A espécie humana, aqui, se aproxima gradualmente da animal; um pouco mais evoluído, conquanto ainda possua linguagem, embora esteja tão próxima da bestialidade que seria uma questão de tempo até que todos passassem a grunhir. É inversamente proporcional, por exemplo, ao que ocorre com o apóstolo Paulo (episódio citado no filme) que, no contexto cristão, somente depois de ficar cego é que passou de fato a enxergar.
No filme, a válvula de escape para a ausência de fé, como não poderia deixar de ser, é o instinto, que irá alertá-los sobre sua necessidade mais básica, a de se alimentar, o que possibilitará a provisória manutenção da vida – depois também virá o sexo, ironicamente feito “às claras”, tal como os Cínicos da Grécia antiga – mesmo que, assim como nos animais, não se saiba exatamente porque, como aliás em muita gente que anda por aí, como zumbis que pronunciam o mantra “alá-lá-ô, alá-lá-ô”.
E é pela comida que as mulheres tem de se submeter às violências do grupo detentor dos estoques. Cena forte do livro e que em cinema foi em muito amenizada, deixa também evidente o talento de Meirelles em realizar cenas polêmicas sem precisar de toda aquela apelação características de produções nacionais e que, de certo modo, poderia mesmo ser adotado como padrão, evitando, de uma só tacada, o surgimento de futuras beldades da poluição visual como as Lucélias Santos, Veras Fischers e Sônias Bragas de outrora.
Ali, a relação de poder entre os detentores do alimento e os estômagos famintos se torna um microcosmo, que é também a realidade que a grande massa de trabalhadores enfrenta já que, à recusa ao trabalho implica à morte por inanição. Esta é a lei, o status quo, a democracia do lento genocídio, enfim, porém desvelada. Não se pode vê-la porque se é cego, mas pode-se senti-la nas carnes.
Então é mais um ponto já que o problema não é apenas a cegueira visual, mas de um outro tipo, de outra natureza: a cegueira da cegueira. Mesmo estes cegos não são capazes de compreender que apenas mediante a colaboração mútua é que suas vidas poderiam melhorar, ao menos o suficiente para se estabelecerem como uma nova sociedade – a de cegos agora – e aprimorar suas deficiências a ponto de reiniciar e construir uma nova civilização. Por isso é tão chocante o filme de Meirelles (ou o livro de Saramago). Por tocar a dolorosa e trágica ferida por trás da metáfora: já estamos neste estágio de cegueira e seria preciso reaprender a enxergar, processar as coisas, repensá-las e relacionar-se com elas, de modo a modificá-las em toda sua extensão. Daí que enxergar passa a ser também viver, existir, e existir de modo verdadeiro, milagroso e correto. Enxergar passa a ser virtude. Talvez a mensagem mais cruel e bela do filme.
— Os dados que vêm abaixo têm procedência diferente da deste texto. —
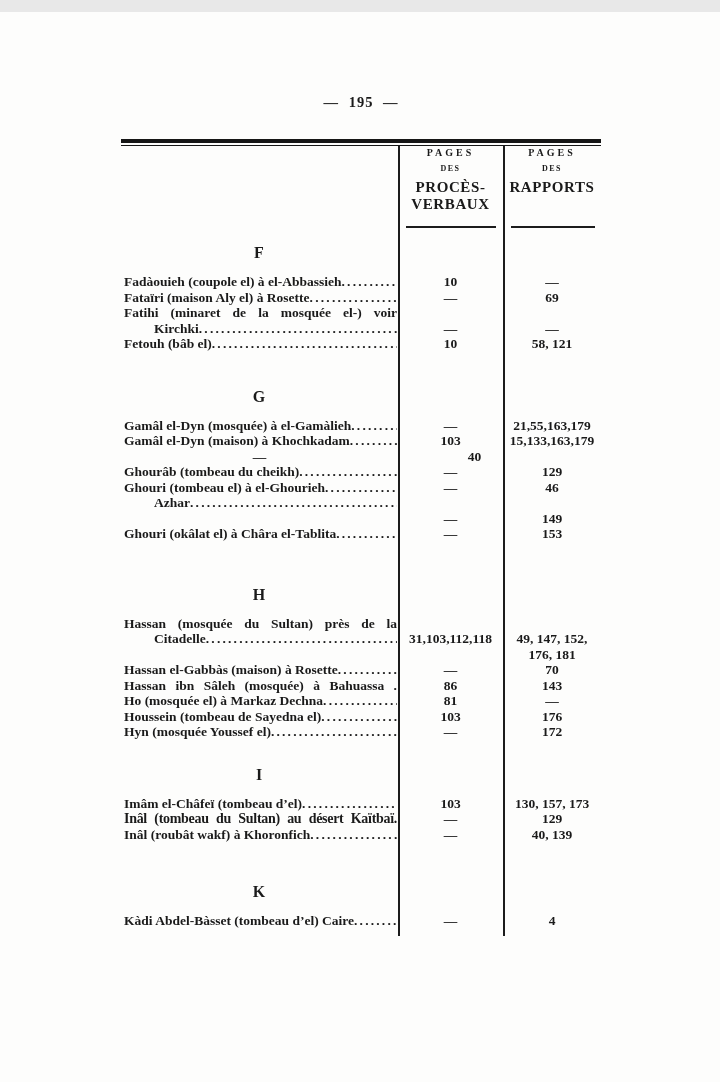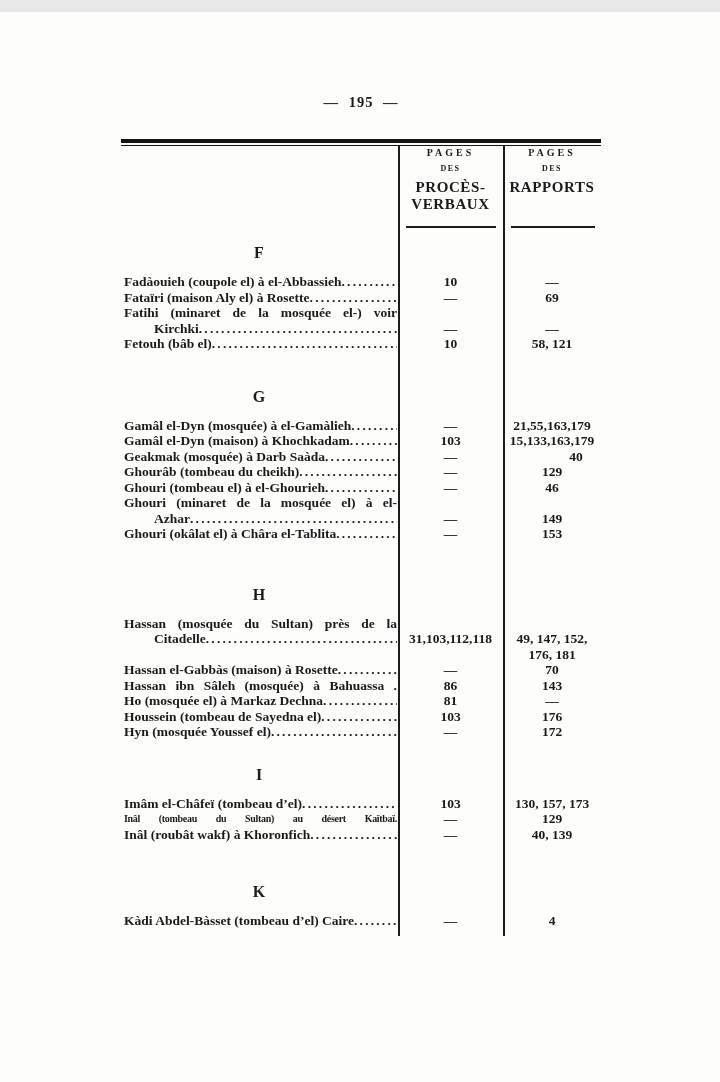"Geakmak (mosquée) à Darb Saàda" div.name-cell { html: <div> <div> <span>Geakmak (mosquée) à Darb Saàda</span> <span></span> </div> </div> -> none }
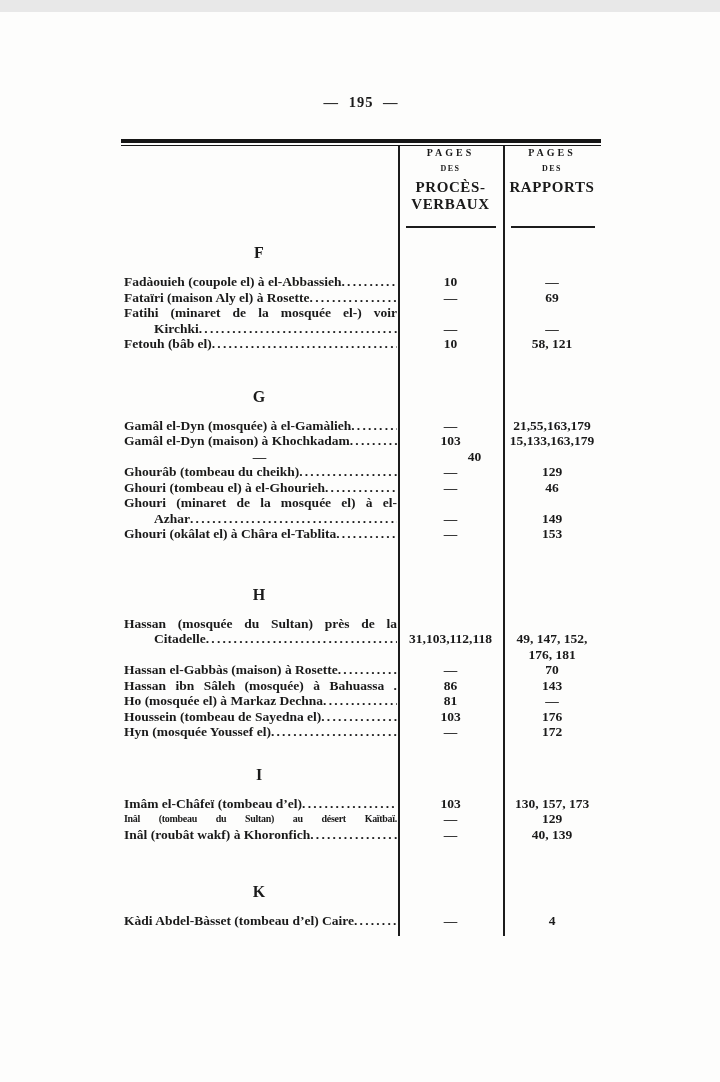"Ghouri (minaret de la mosquée" div.nline { html: <div>Ghouri (minaret de la mosquée el) à el-</div> -> none }
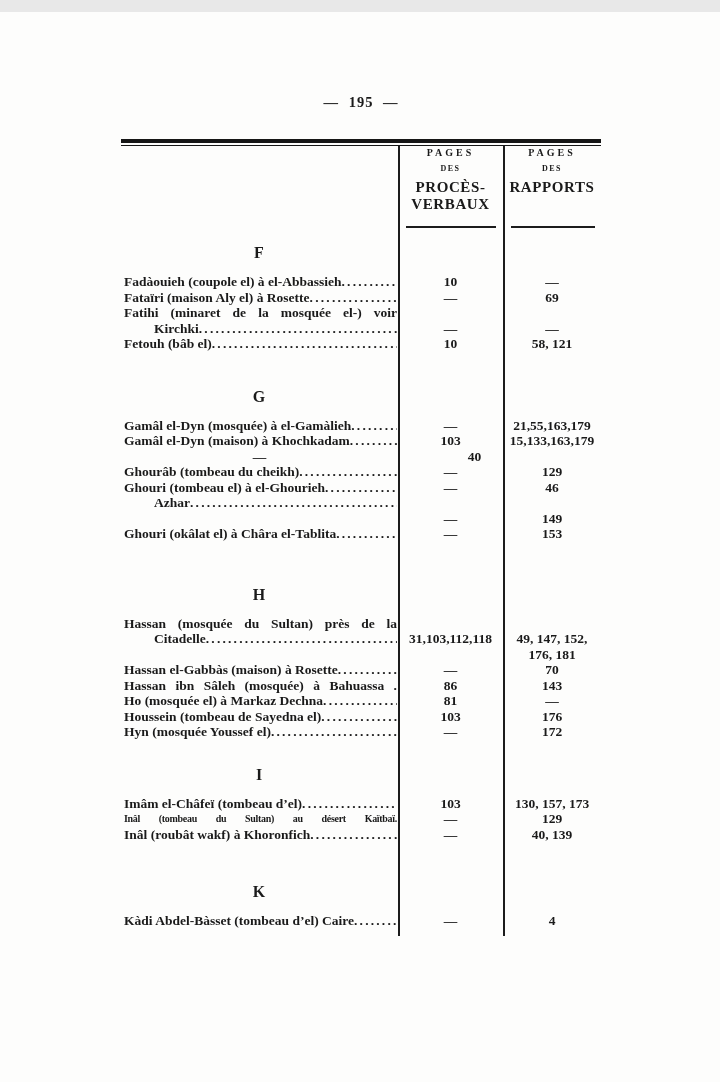"Inâl (tombeau du Sultan) au" .tight { font-size: 10px -> 14px }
Em uma cena marcante, certo personagem ao ter sua visão restabelecida por algum motivo misterioso, exclama ao ver o rosto de uma amiga, de quem até então apenas conhecia a voz, presente nos maus bocados do alojamento de cegos. E ele exclama entusiasmado: “você é linda!!! Tudo é lindo!!!”. Como se tivesse sido presenteado, no caso, com a imagem de um simples rosto. Como diziam os antigos gregos: estamos cercados de tanta beleza. Esta que para eles era o Cosmos e que originou a palavra cosmético.
Quando Carriére, citado no início do texto, escreveu seu livro, alegou que o único propósito era nos ajudar a abrir um pouco mais nossos olhos. Já Saramago nos alerta: “Se podes olhar, vê. Se podes ver, repara”. Estamos vendo demais e enxergando de menos. O que constitui, aqui, uma grande responsabilidade. Talvez por isso, não por uma questão de prudência ou reverência, mas pela mais pura covardia mesmo, muita gente opte por ficar como os tais espectadores muçulmanos. De olhos bem fechados.